A reivindicação da descida do IVA promovida pela Associação de Promotores de Espetáculos, Festivais e Eventos esteve na ordem do dia na passada sexta-feira 13 de abril, com o lançamento de uma petição para baixar o valor da taxa intermédia atual, situada nos 13%, para 6% ao nível dos bens essenciais. Esta iniciativa foi apoiada por protestos e declarações públicas de diversos agentes culturais e promotores, tendo inclusive levado à baixa do valor, nesse dia, numa série de espetáculos que aderiram a esta ação.

Eu sempre fui um defensor dos princípios que sustentam a importância da cultura na sociedade. Desde o património ao legado histórico, as diversas manifestações artísticas são para mim uma forma de evolução e crescimento , demonstração de princípios e construção sustentada. Foi nesta área que trabalhei desde sempre, direta ou indiretamente, e é por isso algo que me diz respeito também a mim. Acho, no entanto, fundamental que se faça um enquadramento equilibrado da questão e que o debate seja sério, por forma que também nessa área possamos caminhar para um caminho de sustentabilidade que nos permita ter acesso às mais diversas demonstrações culturais sem que para isso estejamos a alimentar um vício muito entranhado na nossa sociedade, o da subsidiodependência.

Começar por definir o que são de facto os fenómenos culturais e as áreas em que devemos apostar na defesa do superior interesse público.

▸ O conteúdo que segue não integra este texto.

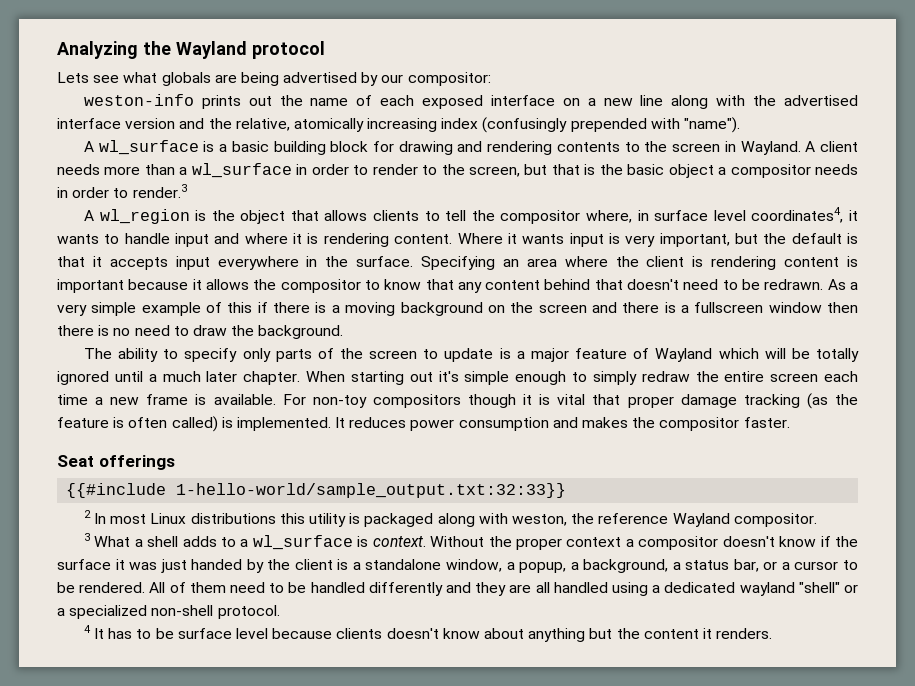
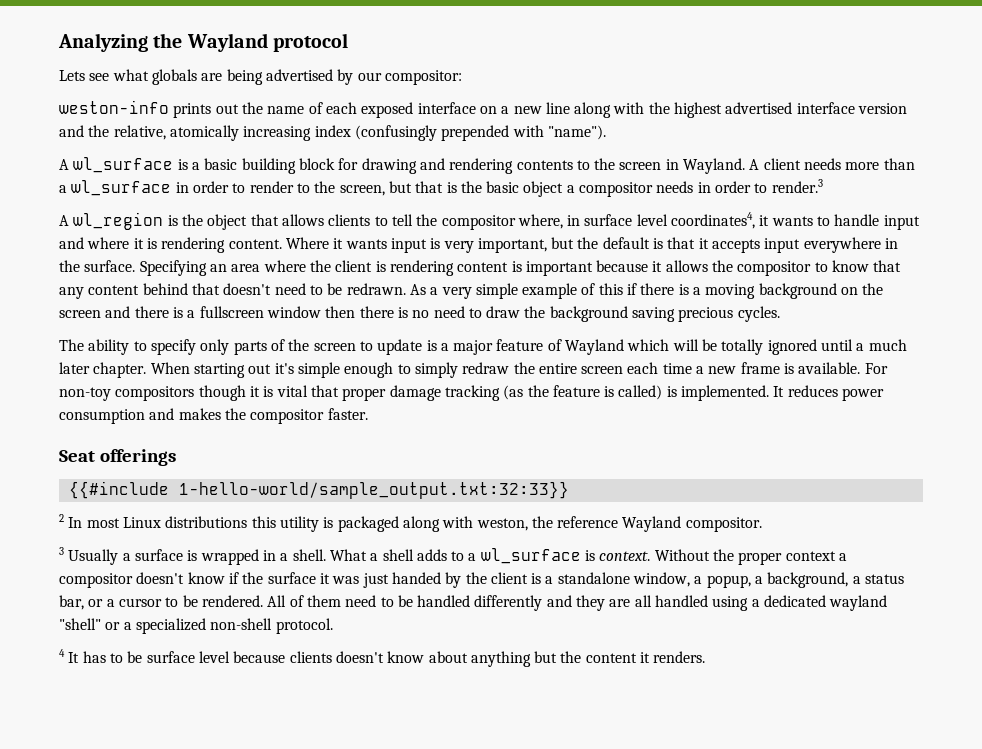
(777, 100) none -> [674,102,723,118] highest
[258,325,344,339] background. -> [549,306,780,322] background saving precious cycles.
[128,417,168,428] often -> (615, 391) none
(90, 537) none -> [68,549,326,565] Usually a surface is wrapped in a shell.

Na minha opinião deve existir desde logo uma aposta forte num eixo central prioritário que inclui o apoio à formação, bem como no combate às assimetrias sociais, dando oportunidades a pessoas com menos possibilidades, quer por deficiências físicas ou por outras condições em que a desigualdade é um handicap, mas também numa incidência no que são eventos de qualidade que tragam valências à sociedade e possam proporcionar a quem adquire um ingresso para um espetáculo um beneficio tácito e um investimento bem empregue.

Não vejo, no entanto, com bons olhos meter tudo no mesmo saco. Não concordo, por exemplo, que eventos noturnos e festas de copos que de culturais têm zero sejam considerados para o efeito. Porque é que o dono de um restaurante tem de levar com a maioria dos seus produtos a 23% e uma festa tem de levar 6%? Mesmo a questão dos festivais tem muito que se lhe diga. É importante existir o preenchimento de uma série de requisitos bem definidos para que se possam obter benefícios alocados aos fenómenos culturais porque, de outra forma, estaremos sempre a falar de concorrência desleal e tratamento desigual nos diferentes negócios que o assumem num formato puro e duro.

Outra questão que me parece fulcral tem a ver com a rentabilização da cultura. Eu defendo (repito) que existam condições vantajosas para quem apresente um acréscimo em alguma das áreas que referi. Os que verdadeiramente refletem os valores culturais devem ser apoiados numa lógica de construção e de sustentabilidade, e nunca, como existem muitos casos por aí, de se agarrarem a subsídios com a desculpa de que o que fazem é cultura. As pessoas devem aproveitar as oportunidades para as rentabilizarem, e não para se encostarem a elas. Tem de haver resultados. E não me parece que baixar o IVA de 13% para 6% seja a solução para todos os males e traga substancialmente mais pessoas às salas e aos teatros. O problema de fundo é bem maior que esse e assenta na estratégia e nos produtos que oferecemos às pessoas. A cultura merece ser mais apoiada, e afastados alguns dos parasitas que gravitam à sua volta.